January 29, 2011 at 12:41 pm
Comments posted to this topic are about the item Common table expressions and circular references
Semper in excretia, suus solum profundum variat
January 31, 2011 at 2:34 am
Hi, Cool stuff this CTE, but I have a question about the example.
Suppose I want to return not only the leaf-to-parent relation, but also any subparent-to-parent? For example, b -> c (level 0), b -> d (level 1) and c -> d (level 0)?
Thanks in advance!
January 31, 2011 at 2:41 am
WITH GroupMembers (Bottom, Child, ParentGroup, Level, hierarchypath)
AS
(
-- Anchor member definition
SELECT g.child as Bottom, g.child, g.parent, 0 AS Level, convert(varchar(max), g.child + '->' + g.parent) AS hierarchypath
FROM childrenandparents AS g
WHERE child not in (select parent from childrenandparents)
UNION ALL
-- Recursive member definition
SELECT gm.bottom, g.child, g.parent, Level + 1, hierarchypath + '->' + g.parent
FROM childrenandparents as g
INNER JOIN GroupMembers AS gm
ON gm.parentgroup = g.child
where hierarchypath not like '%'+g.child +'->' + g.parent + '%'
)
select bottom, parentgroup, level, hierarchypath
from groupmembers
where hierarchypath like '%'+parentgroup + '->' + '%'
order by level desc
option(maxrecursion 100);
will select just cycles. Needn't to calculate 'correct' max level beforehand.
eb3e->b->c->d->b
ab3a->b->c->d->b
January 31, 2011 at 3:57 am
CELKO (1/31/2011)
Nice piece! Now let's go one step further. How do you write constraints to prevent cycles (and orphans) in an adjacency list model?The best I have done for the adjacency list in a TRIGGER with a loop which is what your recursive CTE is, under the covers. But the loop does not have a built-in limit of 32.

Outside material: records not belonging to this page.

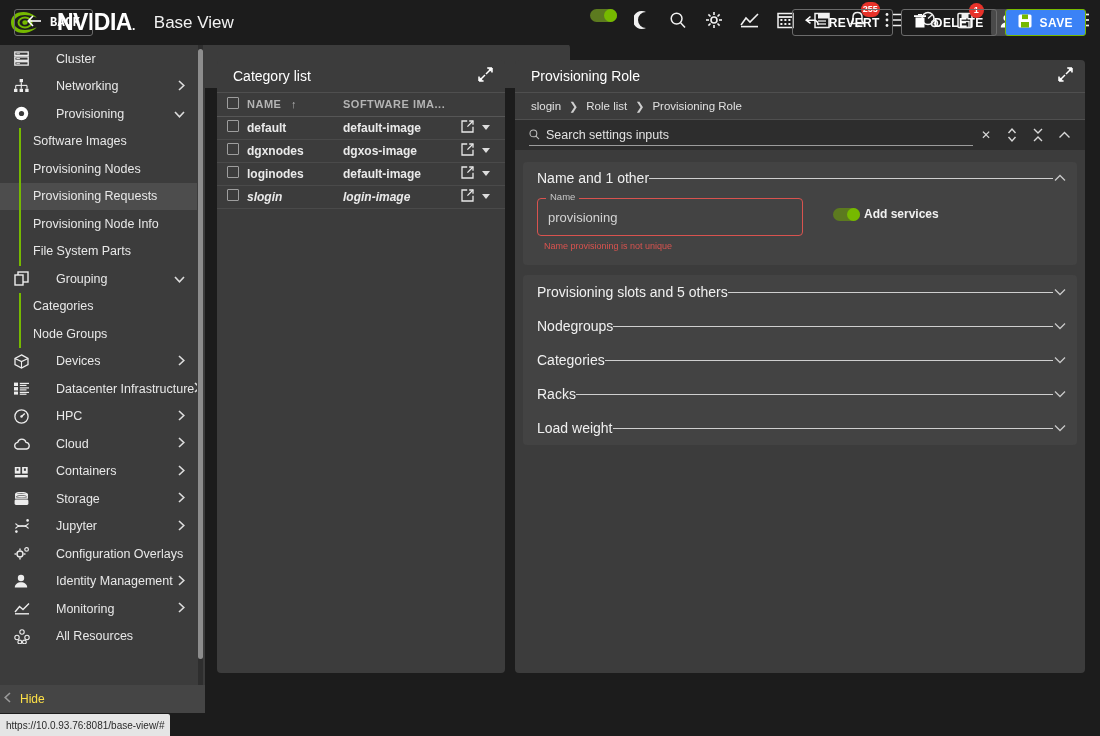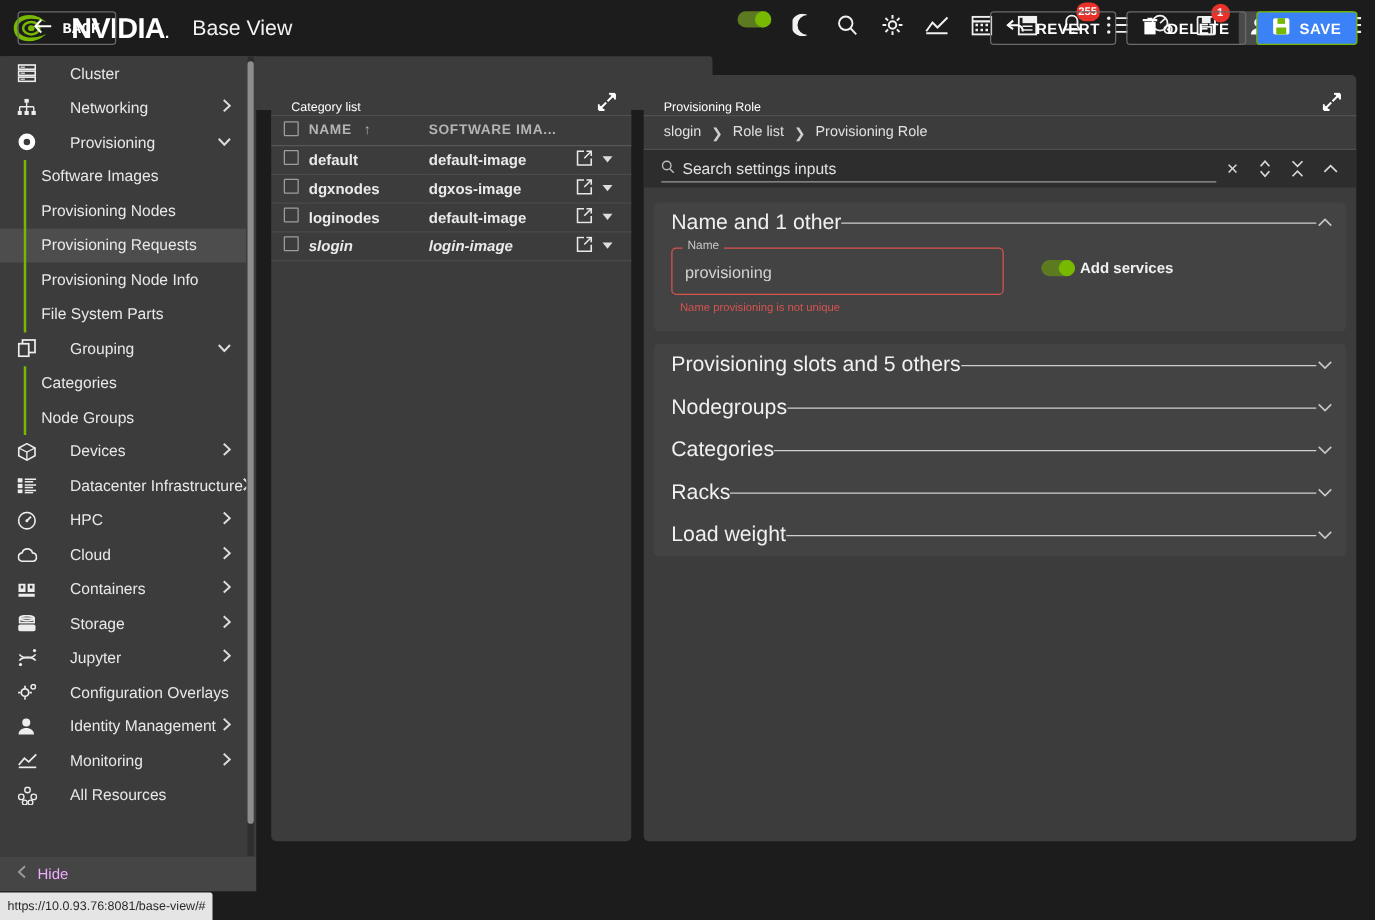--- a/index.html
+++ b/index.html
@@ -65,38 +65,38 @@
   .navitem.sub { padding-left: 33px; font-size: 12.5px; }
   .navitem.sub .ni-label { margin-left: 0; }
   .navitem.active { background: #4d4d4d; }
   .navitem:not(.sub) { height: 27.5px; }
   .grn-rail {
     position: absolute; left: 19px; width: 2px; background: #76b900;
   }
   #hidebar {
     position: absolute; left: 0; top: 685px; width: 205px; height: 28px;
     background: #454545; display: flex; align-items: center; gap: 9px;
-    padding-left: 14px; font-size: 12px; color: #f0abfc; cursor: pointer;
+    padding-left: 4px; font-size: 12px; color: #fde047; cursor: pointer;
   }
   #sidebar-scrollbar {
     position: absolute; right: 2px; top: 4px; width: 5px; height: 610px;
     background: #8d8d8d; border-radius: 3px; cursor: pointer;
   }
   #sidebar-scrolltrack {
     position: absolute; right: 2px; top: 0; width: 5px; height: 640px;
     background: #2e2e2e;
   }
 
   
   .card {
     position: absolute; background: #3c3c3c; border-radius: 4px;
   }
   .card-head {
-    height: 33px; display: flex; align-items: flex-end;
-    padding: 0 12px 0 16px; font-size: 10px; color: #fff;
+    height: 33px; display: flex; align-items: center;
+    padding: 0 12px 0 16px; font-size: 14px; color: #fff;
     border-bottom: 1px solid #4f4f4f;
   }
   .card-head .expand { margin-left: auto; cursor: pointer; color: #fff; }
 
   #catlist { left: 217px; top: 60px; width: 288px; height: 613px; }
   #catfoot  { left: 217px; top: 687px; width: 288px; height: 44px; background:#3c3c3c; border-radius:4px; }
   #addbtn {
     position: absolute; right: 16px; top: 9px;
     background: #76b900; color: #fff; border: none; border-radius: 3px;
     height: 26px; padding: 0 13px; font-size: 12px; font-weight: bold;
@@ -152,21 +152,21 @@
   .srch-act { width: 26px; display:flex; align-items:center; justify-content:center;
               color: #d8d8d8; cursor: pointer; font-size: 12px; }
 
   #panelbody { position: absolute; left:0; right:0; top: 92px; bottom: 0; padding: 10px 8px 0 8px; }
 
   .fieldset {
     background: #434343; border-radius: 4px; margin-bottom: 10px; position: relative;
   }
   .fs-head {
     height: 32px; display: flex; align-items: center; 
-    padding: 0 10px 0 14px; font-size: 17px; color: #f0f0f0; cursor: pointer;
+    padding: 0 10px 0 14px; font-size: 14px; color: #f0f0f0; cursor: pointer;
   }
   .fs-head .rule { flex: 1; height: 1px; background: #cfcfcf; }
   .fs-head .chev { width: 14px; text-align: center; color: #c8c8c8; font-size: 12px; }
 
   .fs-body { padding: 4px 14px 14px 14px; display: flex; align-items: flex-start; }
   .field {
     width: 266px; position: relative;
   }
   .field .fbox {
     border: 1px solid #d9534f; border-radius: 4px; height: 38px;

Now, there's a question. The short answer is that I haven't. I know I've just written a technical article about CTEs, but I'm by no means an expert yet.
In fact, one of the biggest issues I have with hierarchal data is that most of the parent/child querying we do in my company is on data outside the control of the DBAs - most frequently group memberships in Active Directory. Indeed, in one or two cases, such a cyclic relationship has actually been valid. To my mind, no matter how difficult it may be to identify circular references in SQL, it pales into insignificance with the problem of "deciding" whether a particular instance should or should not be allowed.
I know it's a bit of a side-step answer, but I'd be tempted to throw this decision back towards the application. If it really had to be done at database level, I haven't yet come up with a better solution than what you've outlined.
Semper in excretia, suus solum profundum variat
January 31, 2011 at 4:10 am
Peter.Frissen (1/31/2011)
Hi, Cool stuff this CTE, but I have a question about the example.Suppose I want to return not only the leaf-to-parent relation, but also any subparent-to-parent? For example, b -> c (level 0), b -> d (level 1) and c -> d (level 0)?
Thanks in advance!
I think I understand your question, but apologies if not.
My example CTE starts off with ultimate children (records existing in the "child" column, but not in the "parent" column) and then wanders up the hierarchal tree. You could just as easily work the other way around (select all "parent" records which don't exist in the "child" column) and wander down the tree. In your case, it might even be worth starting off with all "parent" records irrespective of whether they're children or not. It'll increase the size of your CTE, but will allow you to see inherited relationships between parents and children within the middle of the hierarchal tree.
Hope that helps
Semper in excretia, suus solum profundum variat
January 31, 2011 at 4:13 am
gerg-520419 (1/31/2011)
WITH GroupMembers (Bottom, Child, ParentGroup, Level, hierarchypath)
AS
(
-- Anchor member definition
SELECT g.child as Bottom, g.child, g.parent, 0 AS Level, convert(varchar(max), g.child + '->' + g.parent) AS hierarchypath
FROM childrenandparents AS g
WHERE child not in (select parent from childrenandparents)
UNION ALL
-- Recursive member definition
SELECT gm.bottom, g.child, g.parent, Level + 1, hierarchypath + '->' + g.parent
FROM childrenandparents as g
INNER JOIN GroupMembers AS gm
ON gm.parentgroup = g.child
where hierarchypath not like '%'+g.child +'->' + g.parent + '%'
)
select bottom, parentgroup, level, hierarchypath
from groupmembers
where hierarchypath like '%'+parentgroup + '->' + '%'
order by level desc
option(maxrecursion 100);
will select just cycles. Needn't to calculate 'correct' max level beforehand.
eb3e->b->c->d->b
ab3a->b->c->d->b
Agreed.
I expect there are several other areas too where my CTEs could be tidied up; indeed, I'd be rather surprised if there weren't....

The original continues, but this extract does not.